At the unwed mothers’ home, Gator gets stopped by a young blonde hippie to ask if he had a brother named Donnie. The girl went to college with Gator’s brother, and now Gator will finally get his answers. It was Donnie, the woman tells him, who decided to gather up some of his young friends and go protest in the worst county of the state. They were staying in a motel room before heading back to the college, when the manager called the sheriff, who came to see about them. Donnie told the sheriff that, without a search warrant, he could do nothing to them, then called him some choice names, but the sheriff didn’t tolerate it. He punched Donnie, then took him and another young protester, and “that was it,” she said. The group never saw them again. Gator can’t understand what Donnie had to protest about, or why he would do it in Bogan County. He was the only one who ever amounted to anything, Gator says to no one in particular.

The brief monologue is then interrupted by another young woman loud-whispering to them that the sheriff is out front looking for Gator! It’s time to rev up that Custom 500 again. On his way out, Gator tries to back over Connors at high-speed but the sheriff, and Connors and his deputies shoot at Gator at he tears off. The music kicks in again, and the chase is on!

Up and down dirt roads and through fields full of crops, Gator eludes the sheriff and his men. It all finally culminates when Gator, the archetypal trickster, makes one last shifty move, parking on an embankment that looks like a hill.

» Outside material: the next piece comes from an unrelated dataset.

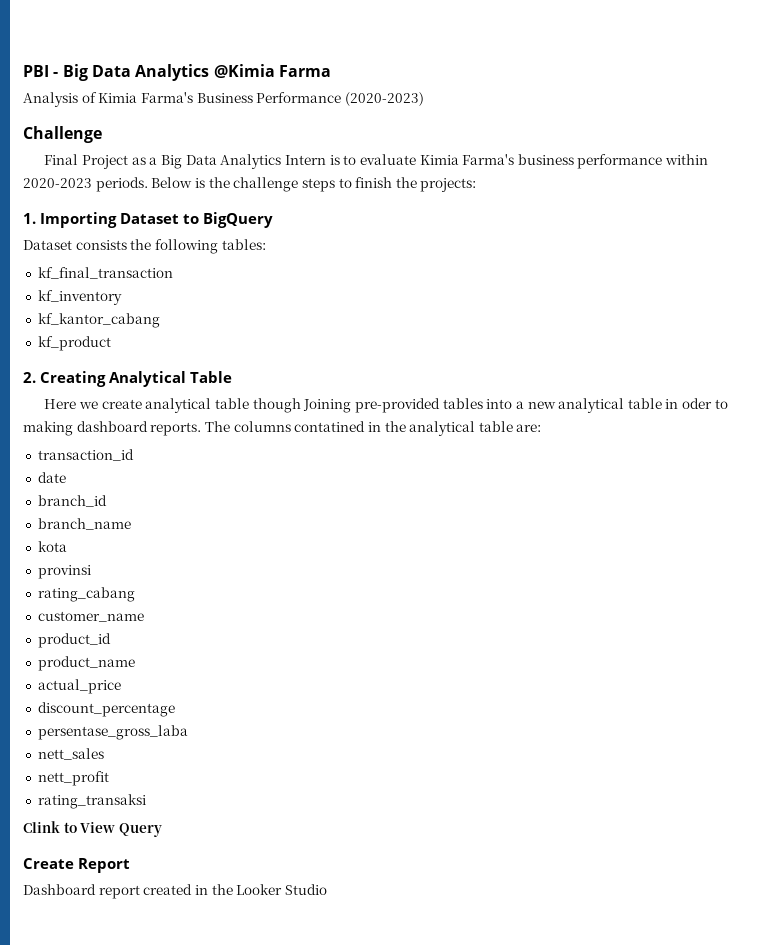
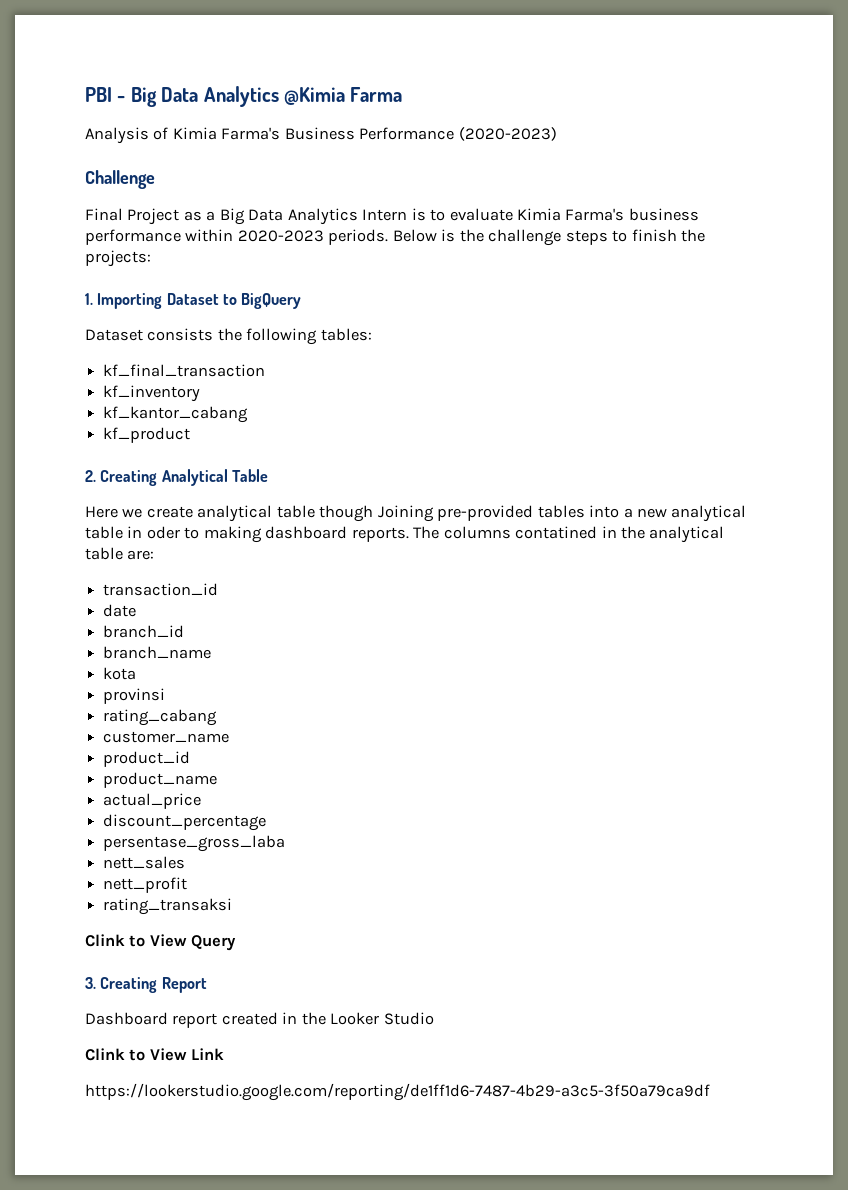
- Create Report
+ 3. Creating Report
+ Clink to View Link
+ https://lookerstudio.google.com/reporting/de1ff1d6-7487-4b29-a3c5-3f50a79ca9df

He leans coolly against his car and watches a smiling Connors, who believes that he has his man, sail over top, land in the lake, and drown. Last we see of JC Connors, his little hat floats to the top. White Lightning ends with Connors’ massive law-enforcement funeral, which Gator and Lou watch from the sidewalk, among the crowds.

According to TCM’s webpage on the film, White Lightning

traded on some of the most blatant stereotypes of the South corrupt politicians and law enforcers, car chases, irascible outlaws, and sexy Daisy Duke-clad beauties. But the popularity of the films [like this one] lay in their comic tone, playing the normally clichéd elements cartoonishly, and in Reynolds’ self-mocking machismo.

Also, a review titled “All Them Damn Hippies” on the website We are the Mutants also makes a solid assessment about the themes:

White Lightning is the first in a long line of films and TV series about righteous lawbreakers in the post-Vietnam American South, where corrupt cops chase hot-rodding bootleggers and paid-by-the-mile truckers through the meager towns and backwoods scorned by “the people in Washington,” a mythical land whose isolated, protective communities both resent and revel in their perceived marginalization. These films are anti-establishment but also anti-counterculture, sort of an ideological counterpoint to 1969’s Easy Rider, a cribbing of the heroics of 1967’s Cool Hand Luke, whose Southern protagonist was sentenced to a chain gang for a universally admirable crime: destroying parking meters.

Yet, not everyone was so positive. At the time of its release, The New York Times‘ review called White Lighting a “fairly awful movie that keeps producing good things—scenes, performances, moments of insight—that seem connected to better ideas than anything suggested in the film’s larger intentions.” Whatever its flaws or weaknesses, one thing is certain: it launched a genre.